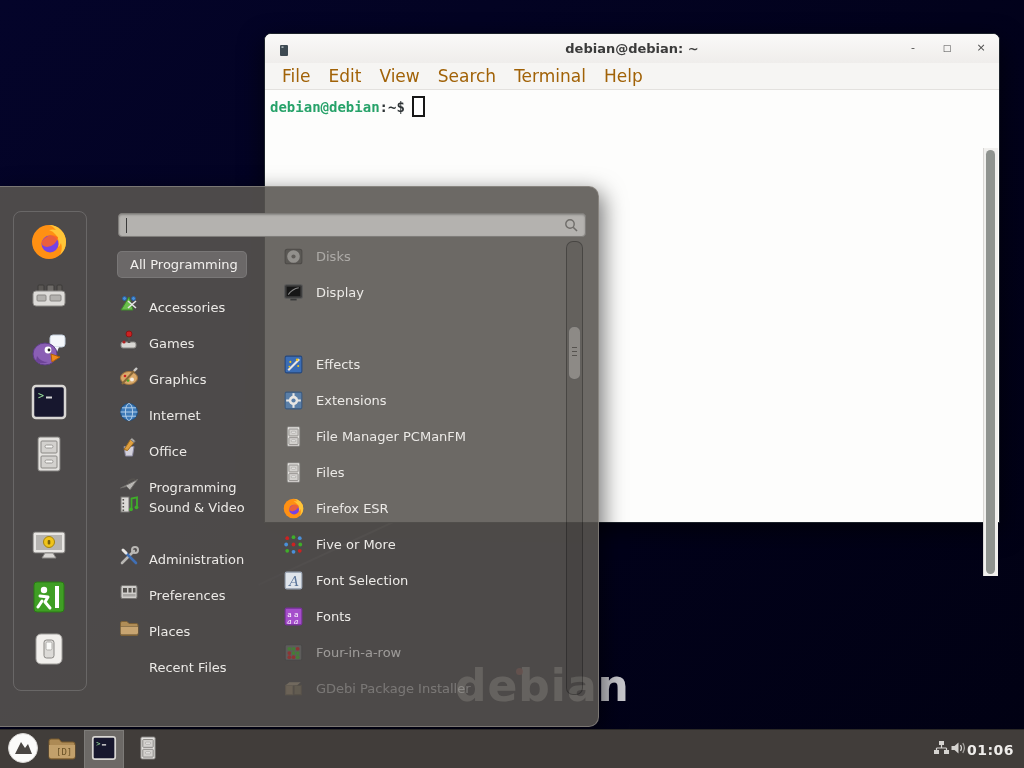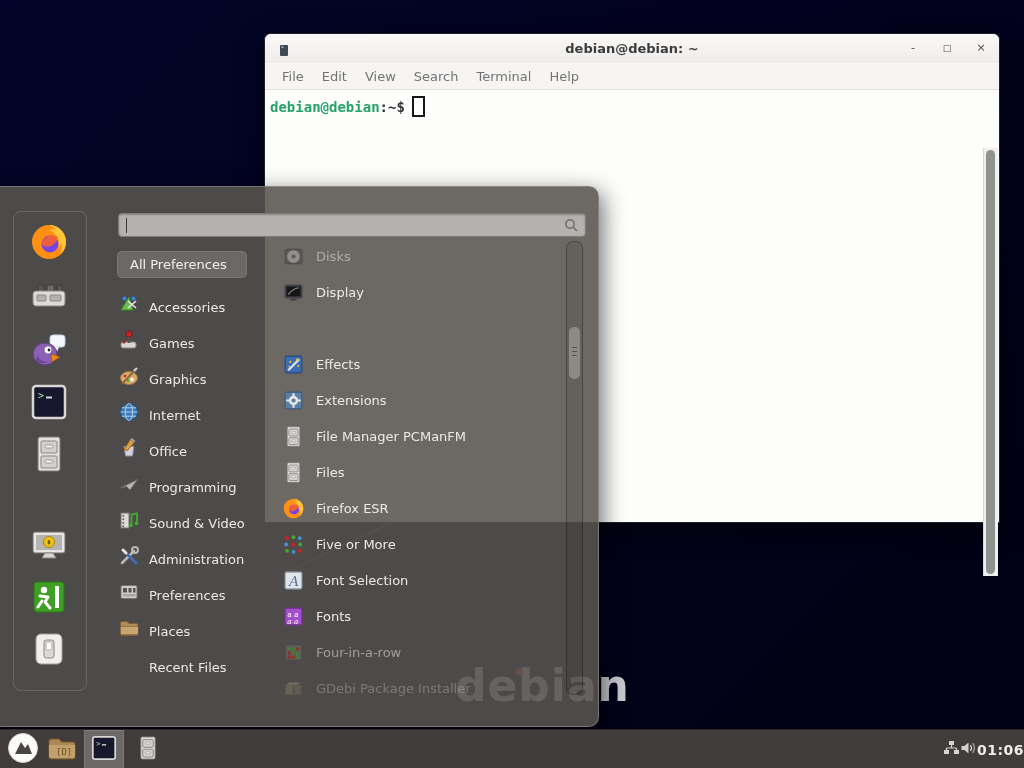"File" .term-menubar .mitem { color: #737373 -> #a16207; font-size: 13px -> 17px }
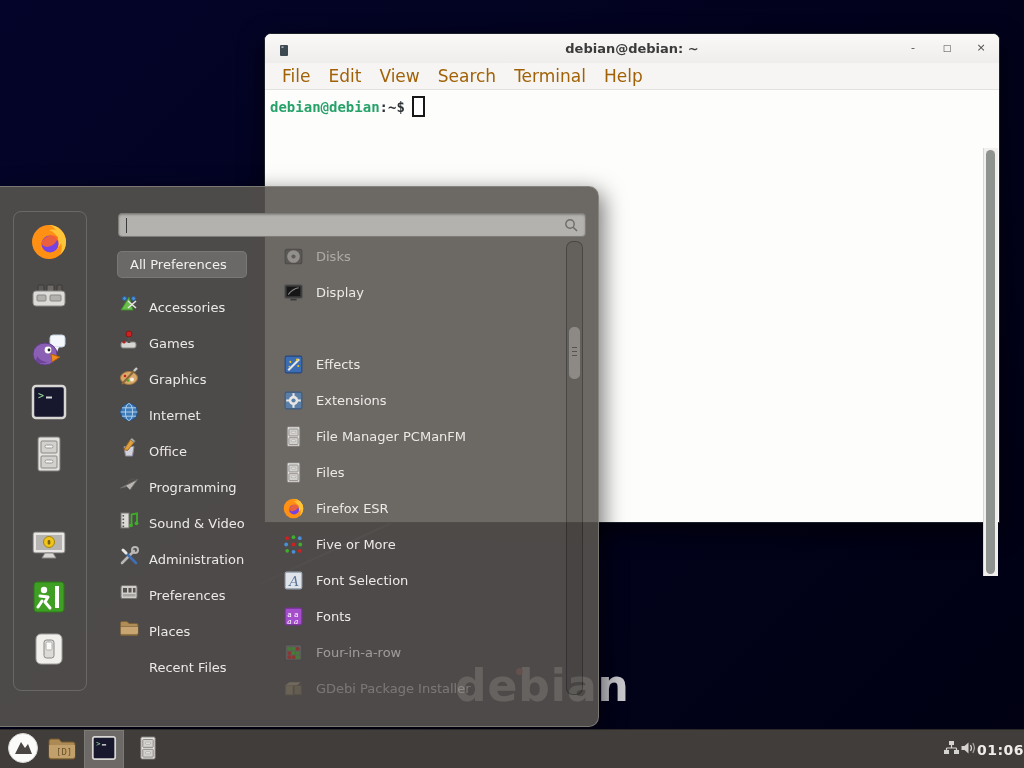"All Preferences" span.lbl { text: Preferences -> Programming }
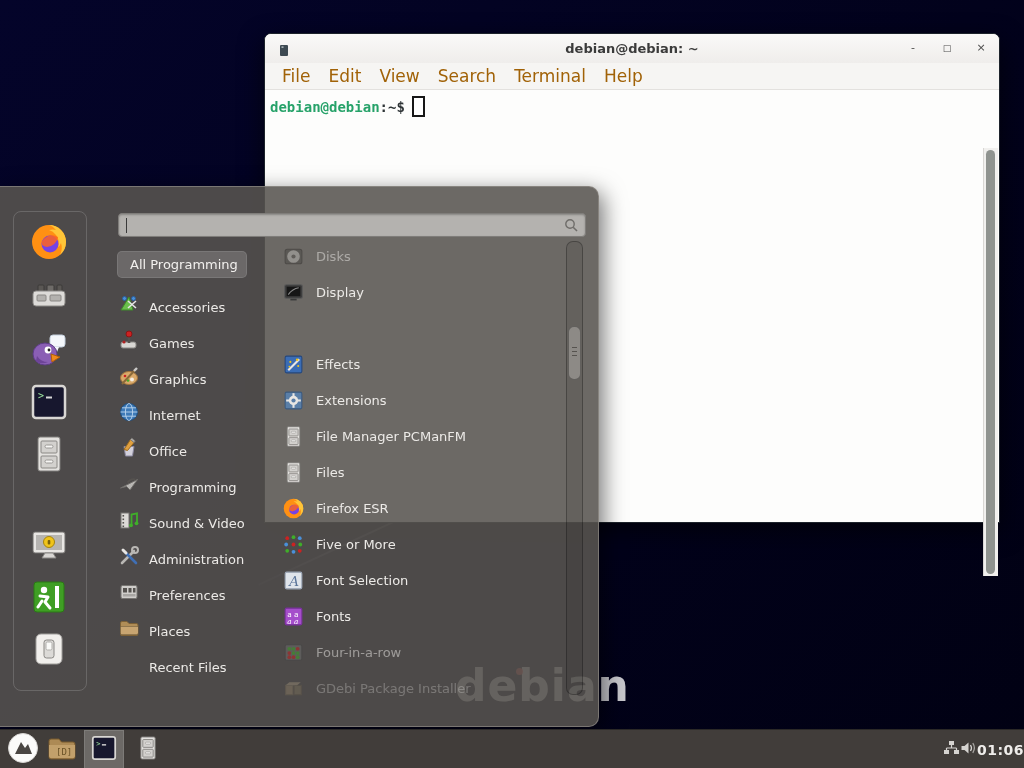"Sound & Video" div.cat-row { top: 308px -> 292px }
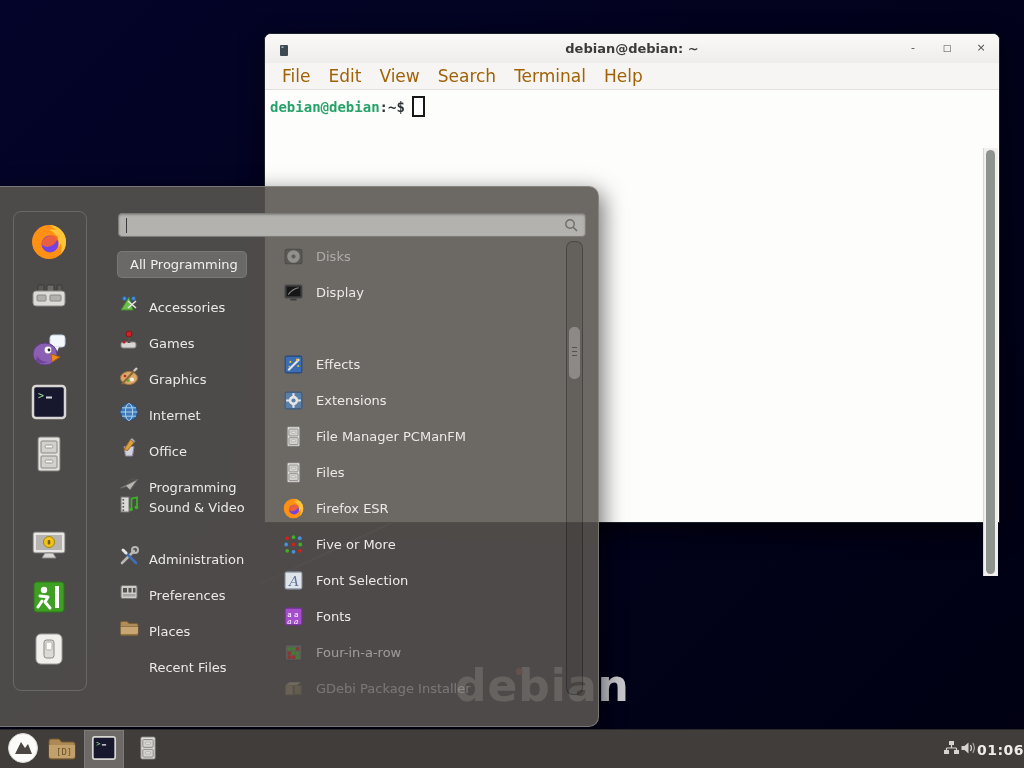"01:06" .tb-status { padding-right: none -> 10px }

----

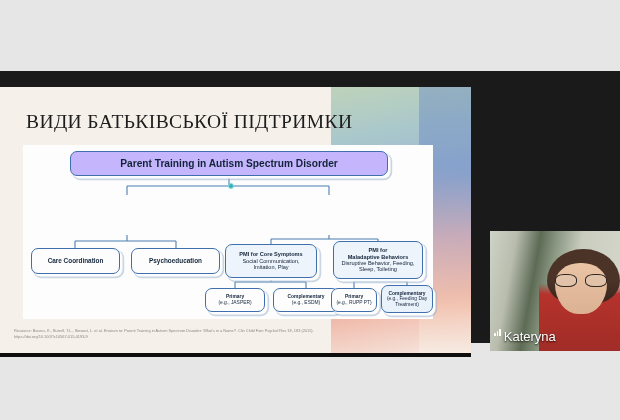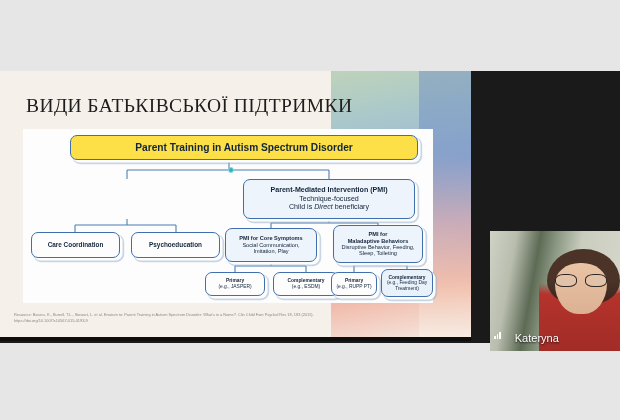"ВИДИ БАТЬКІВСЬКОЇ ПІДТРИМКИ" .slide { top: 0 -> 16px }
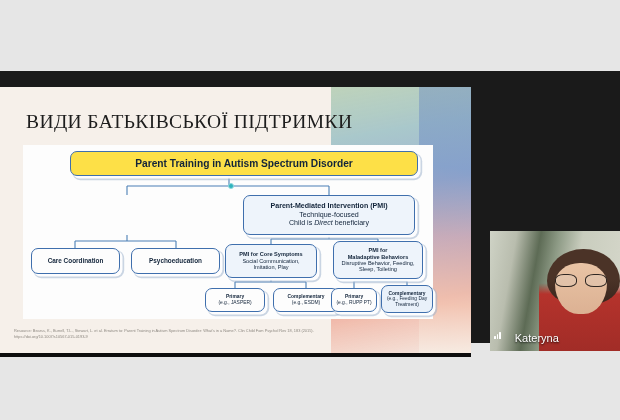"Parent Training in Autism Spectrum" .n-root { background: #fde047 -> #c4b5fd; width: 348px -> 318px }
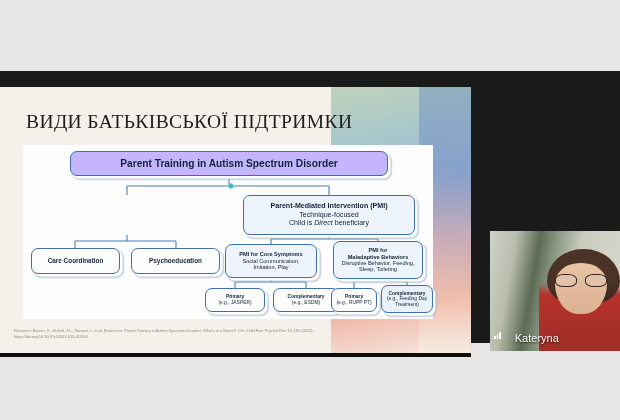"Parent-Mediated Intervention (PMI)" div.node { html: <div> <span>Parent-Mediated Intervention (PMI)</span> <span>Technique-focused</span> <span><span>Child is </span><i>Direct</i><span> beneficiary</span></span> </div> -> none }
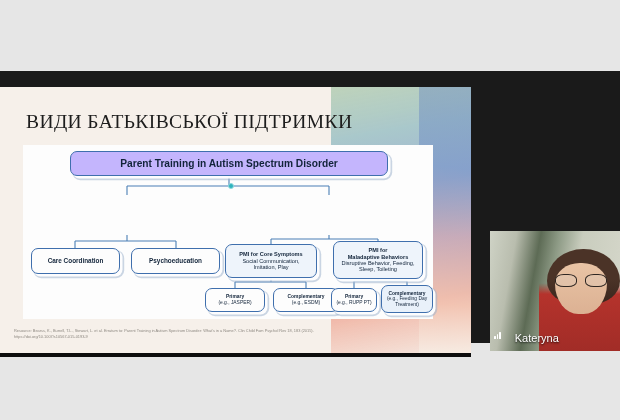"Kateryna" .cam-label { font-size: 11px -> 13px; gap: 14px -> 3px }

----

### Exercise aim
Once the line with "color: #737373 ->" is found above, transcribe each line from it through the line with "padding-right: none ->", exactly, and omit the pictures.

### Solution for this exercise
"File" .term-menubar .mitem { color: #737373 -> #a16207; font-size: 13px -> 17px }
"All Preferences" span.lbl { text: Preferences -> Programming }
"Sound & Video" div.cat-row { top: 308px -> 292px }
"01:06" .tb-status { padding-right: none -> 10px }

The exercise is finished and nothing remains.